-- Data for review follows --

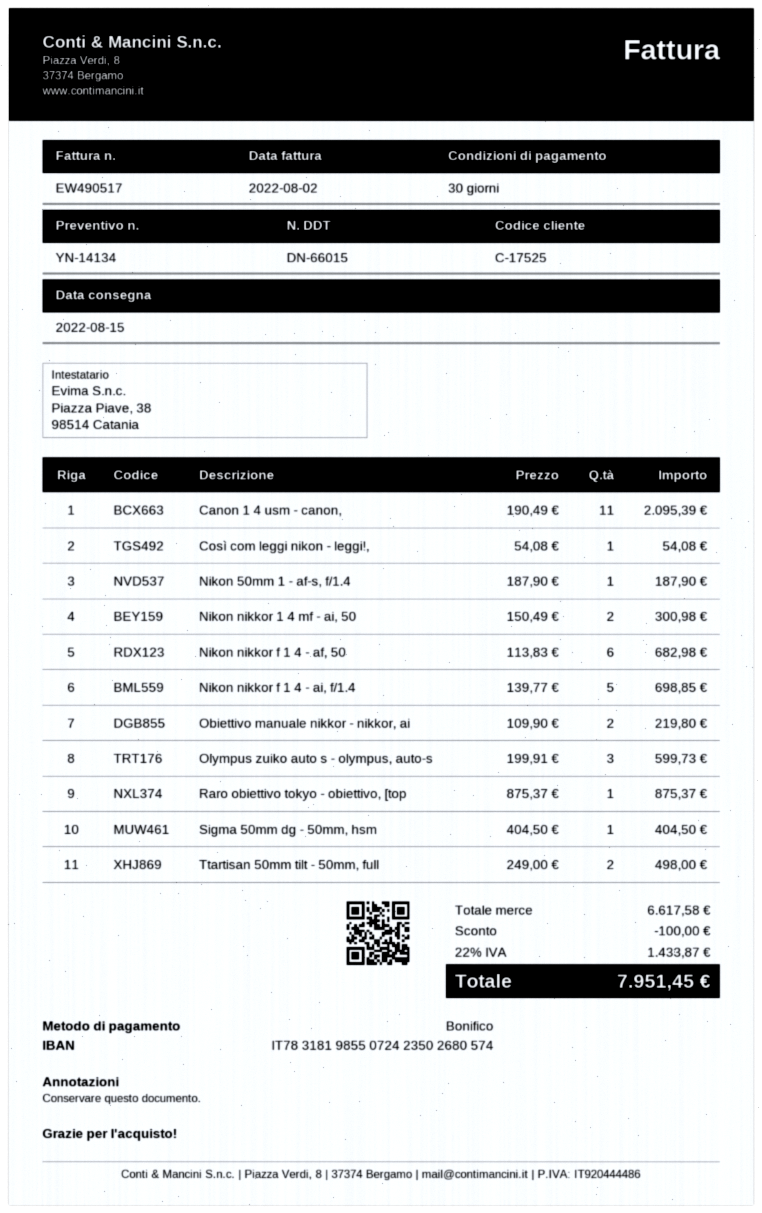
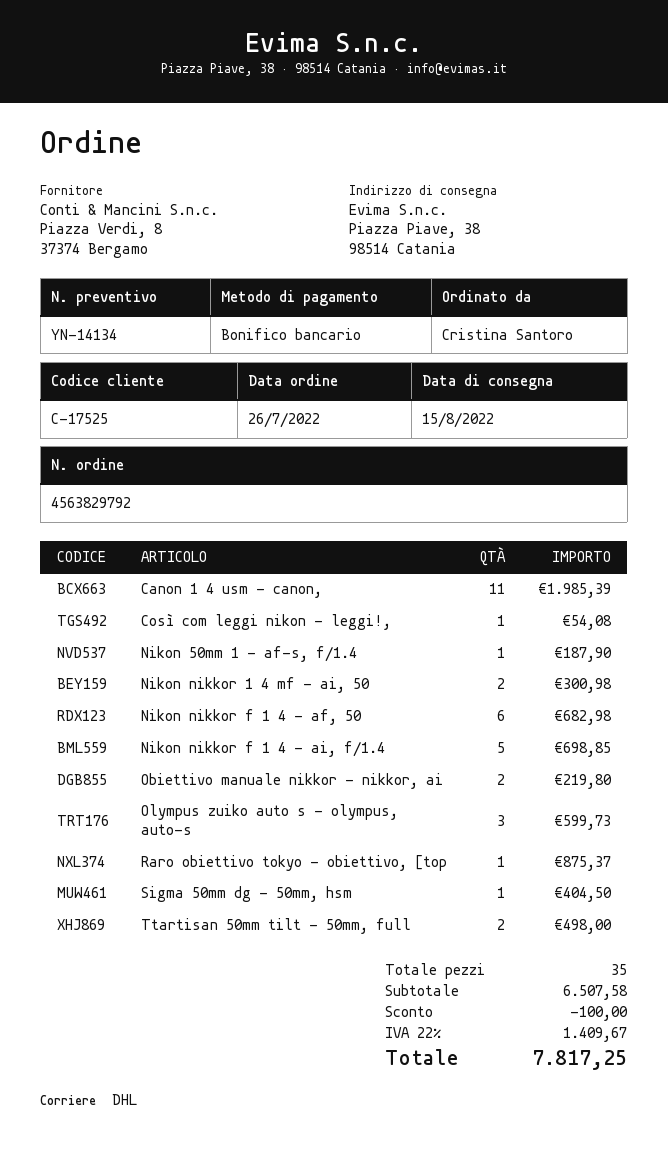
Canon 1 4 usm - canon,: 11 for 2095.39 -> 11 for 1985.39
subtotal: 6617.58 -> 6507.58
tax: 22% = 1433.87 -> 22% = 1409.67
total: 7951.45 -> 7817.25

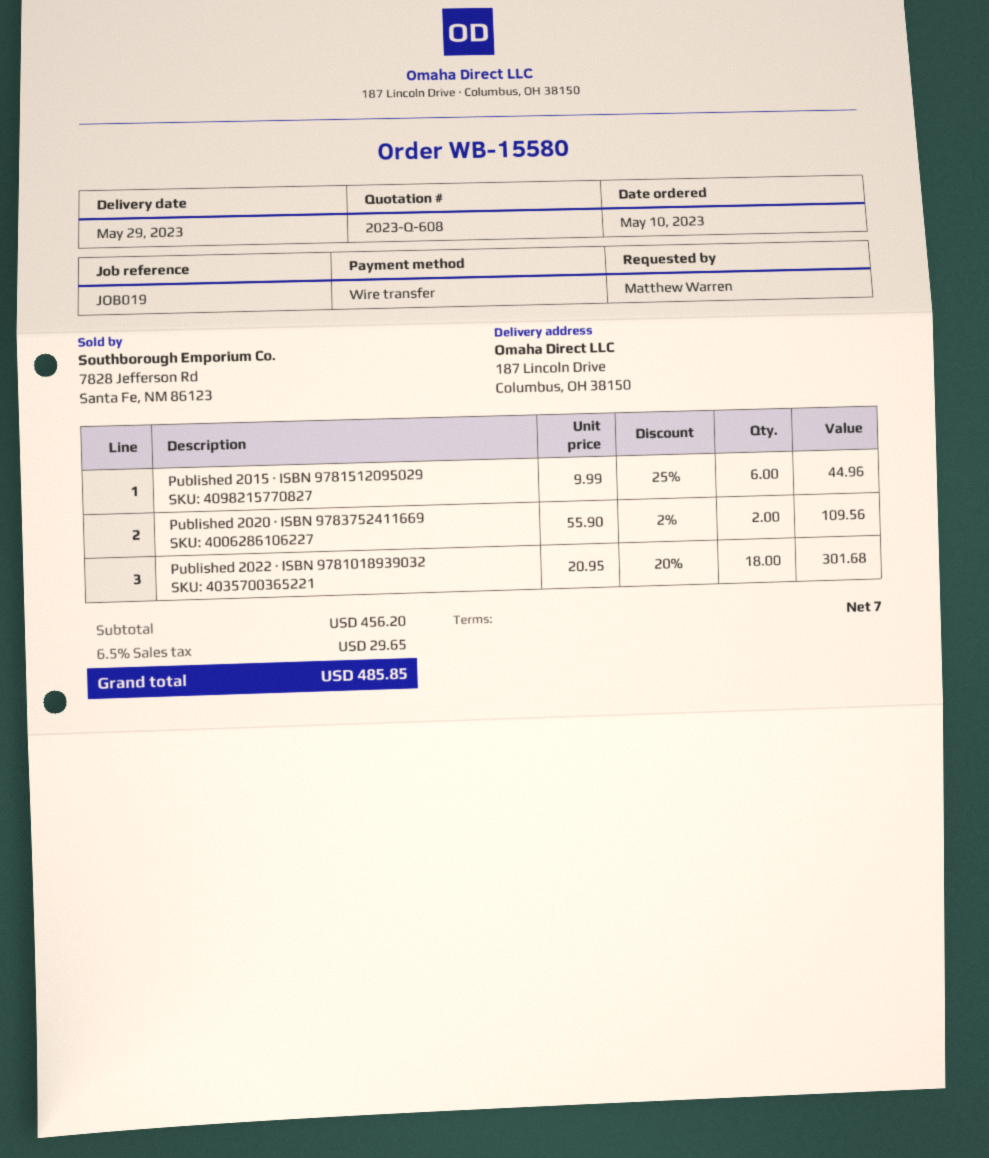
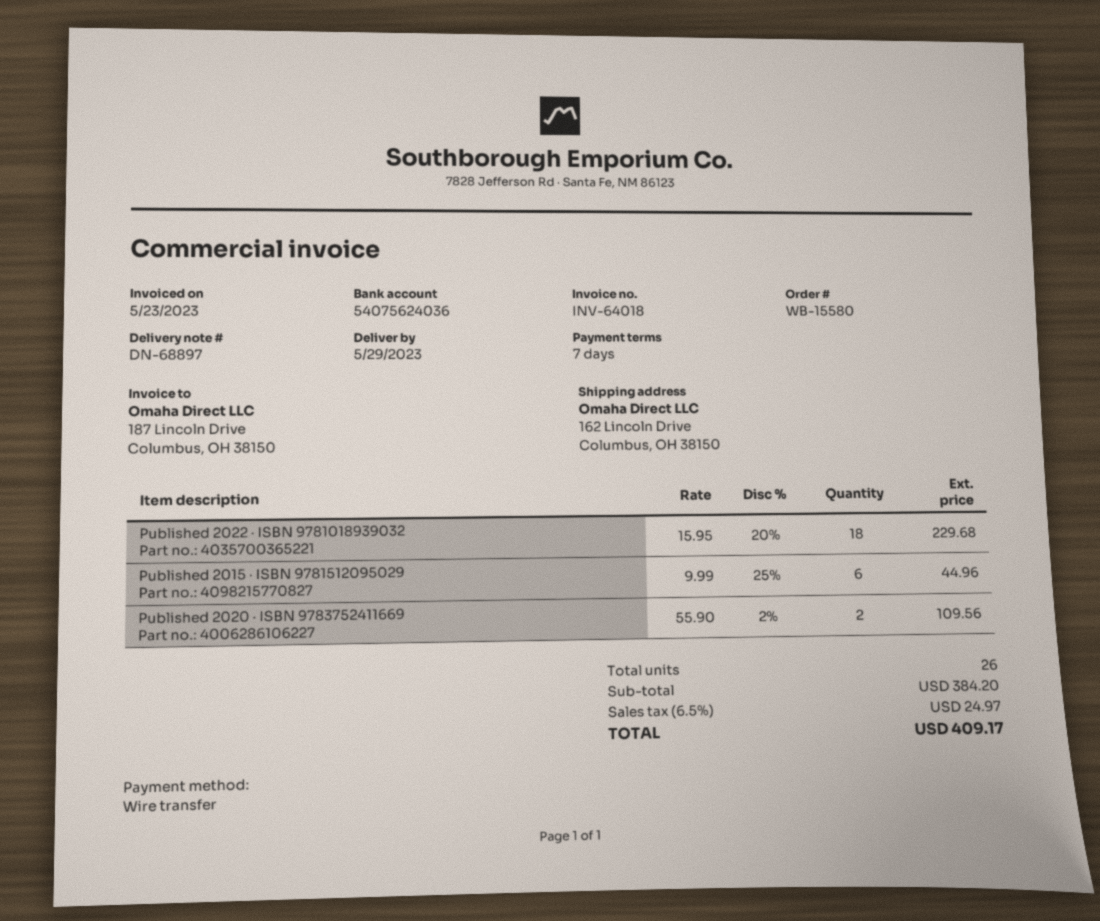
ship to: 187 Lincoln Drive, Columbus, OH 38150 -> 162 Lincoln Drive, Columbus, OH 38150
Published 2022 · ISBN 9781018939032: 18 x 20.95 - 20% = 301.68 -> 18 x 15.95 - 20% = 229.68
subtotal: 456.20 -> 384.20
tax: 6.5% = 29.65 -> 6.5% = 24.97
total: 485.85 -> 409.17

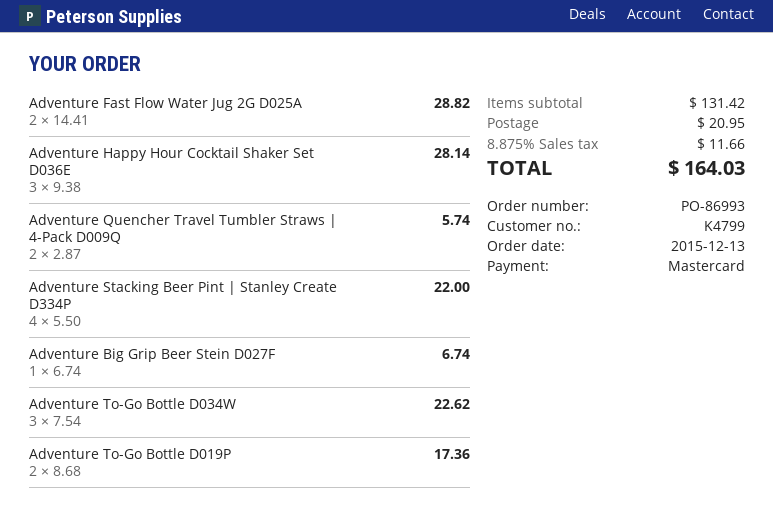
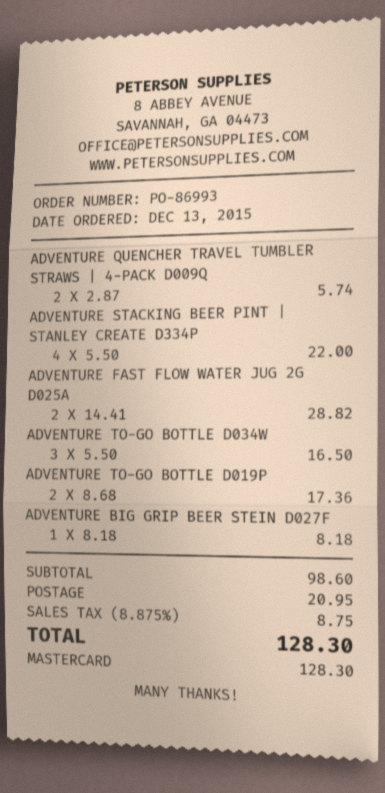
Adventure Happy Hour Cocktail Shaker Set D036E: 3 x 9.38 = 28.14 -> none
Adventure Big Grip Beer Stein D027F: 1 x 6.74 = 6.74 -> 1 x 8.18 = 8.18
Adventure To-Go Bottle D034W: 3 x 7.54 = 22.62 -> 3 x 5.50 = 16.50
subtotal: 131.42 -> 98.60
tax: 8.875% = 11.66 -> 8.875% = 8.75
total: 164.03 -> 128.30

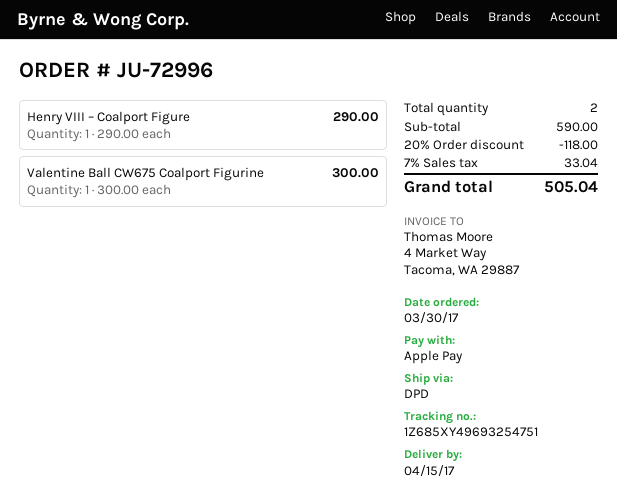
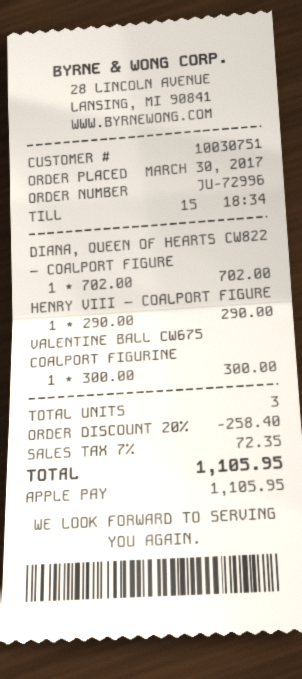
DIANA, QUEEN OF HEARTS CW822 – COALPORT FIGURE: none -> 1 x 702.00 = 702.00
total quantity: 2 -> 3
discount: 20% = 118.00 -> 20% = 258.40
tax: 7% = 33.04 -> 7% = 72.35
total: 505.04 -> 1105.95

-- Data for review concluded --

* Instructions to follow
Write out every record exactly. Leave the pictures out.

* Reply to the task
Canon 1 4 usm - canon,: 11 for 2095.39 -> 11 for 1985.39
subtotal: 6617.58 -> 6507.58
tax: 22% = 1433.87 -> 22% = 1409.67
total: 7951.45 -> 7817.25

ship to: 187 Lincoln Drive, Columbus, OH 38150 -> 162 Lincoln Drive, Columbus, OH 38150
Published 2022 · ISBN 9781018939032: 18 x 20.95 - 20% = 301.68 -> 18 x 15.95 - 20% = 229.68
subtotal: 456.20 -> 384.20
tax: 6.5% = 29.65 -> 6.5% = 24.97
total: 485.85 -> 409.17

Adventure Happy Hour Cocktail Shaker Set D036E: 3 x 9.38 = 28.14 -> none
Adventure Big Grip Beer Stein D027F: 1 x 6.74 = 6.74 -> 1 x 8.18 = 8.18
Adventure To-Go Bottle D034W: 3 x 7.54 = 22.62 -> 3 x 5.50 = 16.50
subtotal: 131.42 -> 98.60
tax: 8.875% = 11.66 -> 8.875% = 8.75
total: 164.03 -> 128.30

DIANA, QUEEN OF HEARTS CW822 – COALPORT FIGURE: none -> 1 x 702.00 = 702.00
total quantity: 2 -> 3
discount: 20% = 118.00 -> 20% = 258.40
tax: 7% = 33.04 -> 7% = 72.35
total: 505.04 -> 1105.95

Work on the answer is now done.